— Revision comparison data —
================================

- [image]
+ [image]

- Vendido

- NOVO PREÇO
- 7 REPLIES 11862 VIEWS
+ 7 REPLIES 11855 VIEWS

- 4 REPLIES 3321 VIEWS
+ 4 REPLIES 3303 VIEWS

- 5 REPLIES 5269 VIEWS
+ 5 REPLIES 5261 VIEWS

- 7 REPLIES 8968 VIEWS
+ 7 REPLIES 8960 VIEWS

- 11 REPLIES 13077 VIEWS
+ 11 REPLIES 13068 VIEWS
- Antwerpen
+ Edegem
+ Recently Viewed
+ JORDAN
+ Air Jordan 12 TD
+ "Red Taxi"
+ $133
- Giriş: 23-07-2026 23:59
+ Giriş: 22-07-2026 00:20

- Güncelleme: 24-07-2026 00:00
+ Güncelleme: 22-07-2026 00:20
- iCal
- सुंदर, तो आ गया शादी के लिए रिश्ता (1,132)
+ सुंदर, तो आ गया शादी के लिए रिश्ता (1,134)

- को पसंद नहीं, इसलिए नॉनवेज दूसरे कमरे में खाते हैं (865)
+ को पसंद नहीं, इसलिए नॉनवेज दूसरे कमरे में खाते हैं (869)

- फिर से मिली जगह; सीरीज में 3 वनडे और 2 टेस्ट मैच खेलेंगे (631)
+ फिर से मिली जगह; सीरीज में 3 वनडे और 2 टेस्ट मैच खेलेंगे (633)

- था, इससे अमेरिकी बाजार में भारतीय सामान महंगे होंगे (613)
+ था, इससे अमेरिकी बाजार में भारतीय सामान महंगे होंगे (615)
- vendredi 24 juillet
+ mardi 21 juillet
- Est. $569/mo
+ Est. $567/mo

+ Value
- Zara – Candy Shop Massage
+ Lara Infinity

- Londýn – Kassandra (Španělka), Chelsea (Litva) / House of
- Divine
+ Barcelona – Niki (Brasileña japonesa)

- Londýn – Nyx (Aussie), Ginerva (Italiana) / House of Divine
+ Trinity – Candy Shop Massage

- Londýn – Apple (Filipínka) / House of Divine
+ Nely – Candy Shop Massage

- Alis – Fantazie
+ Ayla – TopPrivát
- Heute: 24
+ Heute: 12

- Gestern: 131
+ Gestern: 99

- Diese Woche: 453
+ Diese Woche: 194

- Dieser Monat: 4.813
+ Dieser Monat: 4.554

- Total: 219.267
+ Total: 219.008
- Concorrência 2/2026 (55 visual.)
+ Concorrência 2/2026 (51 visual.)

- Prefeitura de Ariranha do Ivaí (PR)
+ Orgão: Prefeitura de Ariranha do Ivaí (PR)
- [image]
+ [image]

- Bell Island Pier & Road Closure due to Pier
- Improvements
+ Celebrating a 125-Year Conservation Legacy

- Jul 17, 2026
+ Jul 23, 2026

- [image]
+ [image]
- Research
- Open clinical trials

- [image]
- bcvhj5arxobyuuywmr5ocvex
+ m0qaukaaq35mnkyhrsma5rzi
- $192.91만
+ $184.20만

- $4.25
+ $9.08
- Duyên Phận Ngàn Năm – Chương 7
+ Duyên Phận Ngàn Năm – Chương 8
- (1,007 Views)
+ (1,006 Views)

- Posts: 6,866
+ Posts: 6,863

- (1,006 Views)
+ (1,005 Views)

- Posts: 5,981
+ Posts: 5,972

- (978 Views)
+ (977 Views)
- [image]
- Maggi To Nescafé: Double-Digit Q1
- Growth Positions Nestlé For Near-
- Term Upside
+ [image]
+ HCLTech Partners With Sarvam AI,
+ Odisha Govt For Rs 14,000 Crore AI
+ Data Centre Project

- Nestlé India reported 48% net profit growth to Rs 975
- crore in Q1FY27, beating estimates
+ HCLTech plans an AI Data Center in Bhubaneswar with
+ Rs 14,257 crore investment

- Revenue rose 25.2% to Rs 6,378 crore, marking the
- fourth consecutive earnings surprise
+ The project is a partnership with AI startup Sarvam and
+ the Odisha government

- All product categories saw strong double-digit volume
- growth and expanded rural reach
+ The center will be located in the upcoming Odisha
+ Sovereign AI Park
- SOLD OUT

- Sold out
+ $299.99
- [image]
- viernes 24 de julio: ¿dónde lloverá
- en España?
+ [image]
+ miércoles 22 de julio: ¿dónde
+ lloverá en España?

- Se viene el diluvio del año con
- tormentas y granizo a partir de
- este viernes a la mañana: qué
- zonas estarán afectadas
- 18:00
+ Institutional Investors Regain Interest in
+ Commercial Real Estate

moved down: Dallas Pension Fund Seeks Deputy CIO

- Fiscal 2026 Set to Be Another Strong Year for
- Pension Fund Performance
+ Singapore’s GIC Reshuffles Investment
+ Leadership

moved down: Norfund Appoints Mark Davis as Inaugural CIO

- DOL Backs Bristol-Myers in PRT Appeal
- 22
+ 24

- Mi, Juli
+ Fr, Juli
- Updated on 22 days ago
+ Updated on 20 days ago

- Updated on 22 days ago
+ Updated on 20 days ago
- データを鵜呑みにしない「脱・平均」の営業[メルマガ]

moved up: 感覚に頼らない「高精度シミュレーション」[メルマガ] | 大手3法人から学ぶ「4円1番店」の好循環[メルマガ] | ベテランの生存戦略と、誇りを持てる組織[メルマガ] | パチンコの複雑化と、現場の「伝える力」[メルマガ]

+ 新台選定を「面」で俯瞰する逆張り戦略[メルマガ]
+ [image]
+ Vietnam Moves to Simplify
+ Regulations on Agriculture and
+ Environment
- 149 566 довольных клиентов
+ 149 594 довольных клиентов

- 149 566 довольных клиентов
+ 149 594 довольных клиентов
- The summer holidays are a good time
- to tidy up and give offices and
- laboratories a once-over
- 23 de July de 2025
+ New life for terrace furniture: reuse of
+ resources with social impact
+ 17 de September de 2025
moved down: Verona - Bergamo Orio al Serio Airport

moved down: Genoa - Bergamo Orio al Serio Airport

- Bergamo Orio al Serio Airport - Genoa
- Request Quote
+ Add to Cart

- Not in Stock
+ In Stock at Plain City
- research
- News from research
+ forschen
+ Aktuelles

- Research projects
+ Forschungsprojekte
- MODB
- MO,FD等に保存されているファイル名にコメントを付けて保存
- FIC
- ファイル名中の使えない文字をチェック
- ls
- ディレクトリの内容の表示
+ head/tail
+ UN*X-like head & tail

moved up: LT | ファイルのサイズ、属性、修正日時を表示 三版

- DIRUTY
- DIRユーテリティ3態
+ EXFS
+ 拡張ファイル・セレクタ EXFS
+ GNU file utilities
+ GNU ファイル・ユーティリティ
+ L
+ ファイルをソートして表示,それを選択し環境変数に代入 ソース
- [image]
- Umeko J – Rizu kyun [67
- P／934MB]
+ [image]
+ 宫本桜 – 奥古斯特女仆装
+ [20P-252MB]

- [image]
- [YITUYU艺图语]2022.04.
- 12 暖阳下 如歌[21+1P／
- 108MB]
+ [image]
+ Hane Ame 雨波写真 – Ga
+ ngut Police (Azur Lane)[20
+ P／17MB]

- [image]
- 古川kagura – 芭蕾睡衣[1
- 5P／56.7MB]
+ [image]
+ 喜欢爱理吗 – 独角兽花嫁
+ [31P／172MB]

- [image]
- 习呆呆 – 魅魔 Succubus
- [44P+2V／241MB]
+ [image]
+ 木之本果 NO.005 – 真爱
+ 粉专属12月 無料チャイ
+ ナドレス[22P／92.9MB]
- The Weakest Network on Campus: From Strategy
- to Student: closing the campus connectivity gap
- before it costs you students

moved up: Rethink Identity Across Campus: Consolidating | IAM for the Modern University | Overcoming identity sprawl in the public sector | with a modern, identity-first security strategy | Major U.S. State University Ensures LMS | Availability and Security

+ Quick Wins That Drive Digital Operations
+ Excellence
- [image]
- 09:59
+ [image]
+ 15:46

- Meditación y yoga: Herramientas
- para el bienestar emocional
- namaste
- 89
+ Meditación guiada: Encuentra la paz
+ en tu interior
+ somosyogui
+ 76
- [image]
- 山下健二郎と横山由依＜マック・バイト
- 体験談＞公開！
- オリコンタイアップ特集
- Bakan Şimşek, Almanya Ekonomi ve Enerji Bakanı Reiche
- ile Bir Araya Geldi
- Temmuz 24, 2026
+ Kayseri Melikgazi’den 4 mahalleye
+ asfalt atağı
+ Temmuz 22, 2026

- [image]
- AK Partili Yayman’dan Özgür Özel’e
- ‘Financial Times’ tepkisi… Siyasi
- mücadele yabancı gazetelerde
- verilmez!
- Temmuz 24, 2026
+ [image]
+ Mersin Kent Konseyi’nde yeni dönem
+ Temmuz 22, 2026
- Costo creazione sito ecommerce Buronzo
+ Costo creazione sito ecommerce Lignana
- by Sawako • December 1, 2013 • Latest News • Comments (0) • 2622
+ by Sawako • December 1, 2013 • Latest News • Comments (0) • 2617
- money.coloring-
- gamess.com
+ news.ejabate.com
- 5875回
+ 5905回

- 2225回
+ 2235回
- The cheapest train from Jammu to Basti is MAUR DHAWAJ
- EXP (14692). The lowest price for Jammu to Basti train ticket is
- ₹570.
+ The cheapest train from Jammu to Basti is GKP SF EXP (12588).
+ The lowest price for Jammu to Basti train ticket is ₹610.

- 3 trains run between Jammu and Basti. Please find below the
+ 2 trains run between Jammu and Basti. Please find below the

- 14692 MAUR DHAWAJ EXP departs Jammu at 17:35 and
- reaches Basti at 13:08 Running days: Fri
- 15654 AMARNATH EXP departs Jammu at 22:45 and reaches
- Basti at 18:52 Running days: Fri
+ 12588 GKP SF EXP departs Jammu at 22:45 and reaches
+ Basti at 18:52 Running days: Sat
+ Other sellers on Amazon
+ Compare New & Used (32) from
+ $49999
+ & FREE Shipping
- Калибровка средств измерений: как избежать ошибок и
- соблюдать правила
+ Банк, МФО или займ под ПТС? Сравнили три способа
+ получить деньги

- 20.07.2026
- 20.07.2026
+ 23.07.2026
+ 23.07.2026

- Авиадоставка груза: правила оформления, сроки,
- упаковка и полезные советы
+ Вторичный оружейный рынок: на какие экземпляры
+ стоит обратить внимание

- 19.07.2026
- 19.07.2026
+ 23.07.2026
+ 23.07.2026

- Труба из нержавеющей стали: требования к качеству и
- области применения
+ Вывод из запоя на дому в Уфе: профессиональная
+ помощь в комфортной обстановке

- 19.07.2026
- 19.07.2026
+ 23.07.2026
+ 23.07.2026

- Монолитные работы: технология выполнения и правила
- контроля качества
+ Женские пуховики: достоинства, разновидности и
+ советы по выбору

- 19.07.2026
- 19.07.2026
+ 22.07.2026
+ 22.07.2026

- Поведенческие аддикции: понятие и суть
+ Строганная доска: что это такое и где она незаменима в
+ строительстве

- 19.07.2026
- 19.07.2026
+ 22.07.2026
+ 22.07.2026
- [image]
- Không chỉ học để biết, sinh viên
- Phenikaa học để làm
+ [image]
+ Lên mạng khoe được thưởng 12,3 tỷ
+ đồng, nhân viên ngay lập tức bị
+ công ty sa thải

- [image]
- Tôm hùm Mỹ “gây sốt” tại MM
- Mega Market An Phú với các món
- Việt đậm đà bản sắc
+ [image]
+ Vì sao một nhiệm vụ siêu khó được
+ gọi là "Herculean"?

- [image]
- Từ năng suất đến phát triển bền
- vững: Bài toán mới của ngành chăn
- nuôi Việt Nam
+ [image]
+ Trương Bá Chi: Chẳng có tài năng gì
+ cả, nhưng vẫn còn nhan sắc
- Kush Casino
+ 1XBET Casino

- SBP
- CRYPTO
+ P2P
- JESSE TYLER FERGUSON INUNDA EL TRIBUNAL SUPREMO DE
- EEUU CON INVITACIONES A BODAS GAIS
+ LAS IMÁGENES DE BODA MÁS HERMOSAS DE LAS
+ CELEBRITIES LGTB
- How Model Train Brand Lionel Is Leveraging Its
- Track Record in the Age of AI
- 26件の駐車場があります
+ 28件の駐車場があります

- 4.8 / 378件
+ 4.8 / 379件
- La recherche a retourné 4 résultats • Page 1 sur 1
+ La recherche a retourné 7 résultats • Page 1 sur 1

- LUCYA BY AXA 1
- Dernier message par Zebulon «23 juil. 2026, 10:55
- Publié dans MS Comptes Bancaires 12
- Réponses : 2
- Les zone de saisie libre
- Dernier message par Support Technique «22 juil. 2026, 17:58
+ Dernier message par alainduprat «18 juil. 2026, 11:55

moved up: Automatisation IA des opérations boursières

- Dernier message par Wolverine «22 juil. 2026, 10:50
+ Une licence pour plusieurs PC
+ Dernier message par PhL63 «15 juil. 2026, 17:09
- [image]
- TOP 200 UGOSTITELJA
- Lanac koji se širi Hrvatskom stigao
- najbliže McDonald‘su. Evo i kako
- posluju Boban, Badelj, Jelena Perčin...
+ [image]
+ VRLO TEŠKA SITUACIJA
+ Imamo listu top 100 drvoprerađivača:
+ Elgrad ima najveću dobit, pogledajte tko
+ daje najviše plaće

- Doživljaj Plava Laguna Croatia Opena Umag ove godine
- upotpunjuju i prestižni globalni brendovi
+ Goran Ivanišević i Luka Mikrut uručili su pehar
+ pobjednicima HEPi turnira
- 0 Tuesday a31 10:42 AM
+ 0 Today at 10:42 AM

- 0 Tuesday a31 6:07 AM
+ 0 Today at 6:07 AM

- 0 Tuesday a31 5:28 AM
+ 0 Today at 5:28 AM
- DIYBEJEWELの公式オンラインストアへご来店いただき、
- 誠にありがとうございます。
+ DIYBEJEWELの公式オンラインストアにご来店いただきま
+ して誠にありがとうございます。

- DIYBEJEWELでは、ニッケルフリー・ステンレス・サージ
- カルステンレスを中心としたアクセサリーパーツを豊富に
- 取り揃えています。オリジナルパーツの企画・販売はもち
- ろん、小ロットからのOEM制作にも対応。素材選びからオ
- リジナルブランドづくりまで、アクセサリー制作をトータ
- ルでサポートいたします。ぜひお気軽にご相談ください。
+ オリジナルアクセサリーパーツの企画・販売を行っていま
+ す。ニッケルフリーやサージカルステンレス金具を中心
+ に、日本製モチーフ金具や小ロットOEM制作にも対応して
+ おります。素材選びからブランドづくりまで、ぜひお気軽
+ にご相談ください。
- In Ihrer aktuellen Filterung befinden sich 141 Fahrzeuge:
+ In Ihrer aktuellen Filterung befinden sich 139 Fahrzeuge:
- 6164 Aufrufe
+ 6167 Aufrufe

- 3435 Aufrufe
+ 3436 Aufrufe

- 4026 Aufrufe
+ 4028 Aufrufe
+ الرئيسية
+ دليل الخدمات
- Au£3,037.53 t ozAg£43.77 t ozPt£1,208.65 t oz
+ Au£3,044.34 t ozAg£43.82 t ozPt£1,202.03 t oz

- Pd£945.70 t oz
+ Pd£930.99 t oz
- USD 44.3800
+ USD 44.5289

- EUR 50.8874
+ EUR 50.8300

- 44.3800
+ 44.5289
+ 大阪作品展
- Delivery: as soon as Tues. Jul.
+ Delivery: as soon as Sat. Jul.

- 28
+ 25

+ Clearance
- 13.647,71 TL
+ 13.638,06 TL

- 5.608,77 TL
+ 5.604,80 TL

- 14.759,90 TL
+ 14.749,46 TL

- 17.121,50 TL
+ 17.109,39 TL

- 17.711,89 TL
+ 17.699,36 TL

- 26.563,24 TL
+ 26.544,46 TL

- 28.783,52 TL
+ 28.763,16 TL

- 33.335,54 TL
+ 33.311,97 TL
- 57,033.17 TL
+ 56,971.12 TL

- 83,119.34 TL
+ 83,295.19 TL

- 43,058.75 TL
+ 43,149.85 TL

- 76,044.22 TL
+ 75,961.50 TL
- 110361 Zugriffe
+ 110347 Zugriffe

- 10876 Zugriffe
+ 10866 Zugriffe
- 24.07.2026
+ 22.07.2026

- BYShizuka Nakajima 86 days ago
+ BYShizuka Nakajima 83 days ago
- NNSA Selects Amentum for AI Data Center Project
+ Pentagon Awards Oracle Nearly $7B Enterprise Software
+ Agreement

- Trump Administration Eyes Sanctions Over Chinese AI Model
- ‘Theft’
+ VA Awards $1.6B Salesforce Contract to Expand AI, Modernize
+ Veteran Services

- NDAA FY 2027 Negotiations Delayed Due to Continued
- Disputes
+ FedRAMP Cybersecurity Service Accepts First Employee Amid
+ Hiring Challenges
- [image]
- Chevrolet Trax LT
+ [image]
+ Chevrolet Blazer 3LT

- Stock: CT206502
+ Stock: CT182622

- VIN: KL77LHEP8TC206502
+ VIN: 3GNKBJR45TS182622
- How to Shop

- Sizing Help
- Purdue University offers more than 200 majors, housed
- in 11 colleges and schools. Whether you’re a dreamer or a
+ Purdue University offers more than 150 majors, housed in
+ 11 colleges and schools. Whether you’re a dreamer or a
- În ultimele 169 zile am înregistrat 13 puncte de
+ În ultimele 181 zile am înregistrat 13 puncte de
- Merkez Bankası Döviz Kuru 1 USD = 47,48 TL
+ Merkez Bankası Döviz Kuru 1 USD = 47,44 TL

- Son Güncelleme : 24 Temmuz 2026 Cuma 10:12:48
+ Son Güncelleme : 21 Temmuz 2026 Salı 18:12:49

================================

— PROBLEM REQUIREMENTS —
Would you set down, word for word, the lines from the opening of the entries above through the line with "- Maggi To Nescafé: Double-Digit Q1", both included, and no others?

— TASK ANSWER —
- [image]
+ [image]

- Vendido

- NOVO PREÇO
- 7 REPLIES 11862 VIEWS
+ 7 REPLIES 11855 VIEWS

- 4 REPLIES 3321 VIEWS
+ 4 REPLIES 3303 VIEWS

- 5 REPLIES 5269 VIEWS
+ 5 REPLIES 5261 VIEWS

- 7 REPLIES 8968 VIEWS
+ 7 REPLIES 8960 VIEWS

- 11 REPLIES 13077 VIEWS
+ 11 REPLIES 13068 VIEWS
- Antwerpen
+ Edegem
+ Recently Viewed
+ JORDAN
+ Air Jordan 12 TD
+ "Red Taxi"
+ $133
- Giriş: 23-07-2026 23:59
+ Giriş: 22-07-2026 00:20

- Güncelleme: 24-07-2026 00:00
+ Güncelleme: 22-07-2026 00:20
- iCal
- सुंदर, तो आ गया शादी के लिए रिश्ता (1,132)
+ सुंदर, तो आ गया शादी के लिए रिश्ता (1,134)

- को पसंद नहीं, इसलिए नॉनवेज दूसरे कमरे में खाते हैं (865)
+ को पसंद नहीं, इसलिए नॉनवेज दूसरे कमरे में खाते हैं (869)

- फिर से मिली जगह; सीरीज में 3 वनडे और 2 टेस्ट मैच खेलेंगे (631)
+ फिर से मिली जगह; सीरीज में 3 वनडे और 2 टेस्ट मैच खेलेंगे (633)

- था, इससे अमेरिकी बाजार में भारतीय सामान महंगे होंगे (613)
+ था, इससे अमेरिकी बाजार में भारतीय सामान महंगे होंगे (615)
- vendredi 24 juillet
+ mardi 21 juillet
- Est. $569/mo
+ Est. $567/mo

+ Value
- Zara – Candy Shop Massage
+ Lara Infinity

- Londýn – Kassandra (Španělka), Chelsea (Litva) / House of
- Divine
+ Barcelona – Niki (Brasileña japonesa)

- Londýn – Nyx (Aussie), Ginerva (Italiana) / House of Divine
+ Trinity – Candy Shop Massage

- Londýn – Apple (Filipínka) / House of Divine
+ Nely – Candy Shop Massage

- Alis – Fantazie
+ Ayla – TopPrivát
- Heute: 24
+ Heute: 12

- Gestern: 131
+ Gestern: 99

- Diese Woche: 453
+ Diese Woche: 194

- Dieser Monat: 4.813
+ Dieser Monat: 4.554

- Total: 219.267
+ Total: 219.008
- Concorrência 2/2026 (55 visual.)
+ Concorrência 2/2026 (51 visual.)

- Prefeitura de Ariranha do Ivaí (PR)
+ Orgão: Prefeitura de Ariranha do Ivaí (PR)
- [image]
+ [image]

- Bell Island Pier & Road Closure due to Pier
- Improvements
+ Celebrating a 125-Year Conservation Legacy

- Jul 17, 2026
+ Jul 23, 2026

- [image]
+ [image]
- Research
- Open clinical trials

- [image]
- bcvhj5arxobyuuywmr5ocvex
+ m0qaukaaq35mnkyhrsma5rzi
- $192.91만
+ $184.20만

- $4.25
+ $9.08
- Duyên Phận Ngàn Năm – Chương 7
+ Duyên Phận Ngàn Năm – Chương 8
- (1,007 Views)
+ (1,006 Views)

- Posts: 6,866
+ Posts: 6,863

- (1,006 Views)
+ (1,005 Views)

- Posts: 5,981
+ Posts: 5,972

- (978 Views)
+ (977 Views)
- [image]
- Maggi To Nescafé: Double-Digit Q1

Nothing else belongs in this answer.